___ DATA UNDER STUDY
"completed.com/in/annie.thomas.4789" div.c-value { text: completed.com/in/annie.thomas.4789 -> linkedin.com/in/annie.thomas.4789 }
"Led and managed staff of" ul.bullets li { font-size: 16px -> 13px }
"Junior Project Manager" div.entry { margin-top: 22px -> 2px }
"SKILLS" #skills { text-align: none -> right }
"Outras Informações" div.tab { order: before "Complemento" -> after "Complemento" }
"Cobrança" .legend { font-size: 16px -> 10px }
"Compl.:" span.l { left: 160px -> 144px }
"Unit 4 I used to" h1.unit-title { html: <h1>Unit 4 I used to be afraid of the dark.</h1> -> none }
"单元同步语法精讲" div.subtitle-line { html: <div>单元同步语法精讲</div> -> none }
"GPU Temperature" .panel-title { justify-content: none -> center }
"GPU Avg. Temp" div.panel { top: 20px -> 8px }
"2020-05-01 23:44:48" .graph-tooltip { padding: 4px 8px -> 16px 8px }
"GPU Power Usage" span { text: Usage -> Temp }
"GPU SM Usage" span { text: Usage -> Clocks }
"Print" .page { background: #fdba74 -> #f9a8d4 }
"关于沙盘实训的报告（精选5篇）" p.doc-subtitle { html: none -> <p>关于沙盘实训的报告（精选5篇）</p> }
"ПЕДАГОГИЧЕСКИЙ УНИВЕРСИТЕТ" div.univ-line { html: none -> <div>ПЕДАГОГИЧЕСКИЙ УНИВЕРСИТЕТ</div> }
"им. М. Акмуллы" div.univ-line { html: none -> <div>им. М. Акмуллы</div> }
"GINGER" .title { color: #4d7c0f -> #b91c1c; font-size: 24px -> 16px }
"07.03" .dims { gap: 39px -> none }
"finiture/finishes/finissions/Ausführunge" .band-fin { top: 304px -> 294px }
______
→ WORK TO COMPLETE
Reproduce every single entry above exactly.

→ EXERCISE RESPONSE
"completed.com/in/annie.thomas.4789" div.c-value { text: completed.com/in/annie.thomas.4789 -> linkedin.com/in/annie.thomas.4789 }
"Led and managed staff of" ul.bullets li { font-size: 16px -> 13px }
"Junior Project Manager" div.entry { margin-top: 22px -> 2px }
"SKILLS" #skills { text-align: none -> right }
"Outras Informações" div.tab { order: before "Complemento" -> after "Complemento" }
"Cobrança" .legend { font-size: 16px -> 10px }
"Compl.:" span.l { left: 160px -> 144px }
"Unit 4 I used to" h1.unit-title { html: <h1>Unit 4 I used to be afraid of the dark.</h1> -> none }
"单元同步语法精讲" div.subtitle-line { html: <div>单元同步语法精讲</div> -> none }
"GPU Temperature" .panel-title { justify-content: none -> center }
"GPU Avg. Temp" div.panel { top: 20px -> 8px }
"2020-05-01 23:44:48" .graph-tooltip { padding: 4px 8px -> 16px 8px }
"GPU Power Usage" span { text: Usage -> Temp }
"GPU SM Usage" span { text: Usage -> Clocks }
"Print" .page { background: #fdba74 -> #f9a8d4 }
"关于沙盘实训的报告（精选5篇）" p.doc-subtitle { html: none -> <p>关于沙盘实训的报告（精选5篇）</p> }
"ПЕДАГОГИЧЕСКИЙ УНИВЕРСИТЕТ" div.univ-line { html: none -> <div>ПЕДАГОГИЧЕСКИЙ УНИВЕРСИТЕТ</div> }
"им. М. Акмуллы" div.univ-line { html: none -> <div>им. М. Акмуллы</div> }
"GINGER" .title { color: #4d7c0f -> #b91c1c; font-size: 24px -> 16px }
"07.03" .dims { gap: 39px -> none }
"finiture/finishes/finissions/Ausführunge" .band-fin { top: 304px -> 294px }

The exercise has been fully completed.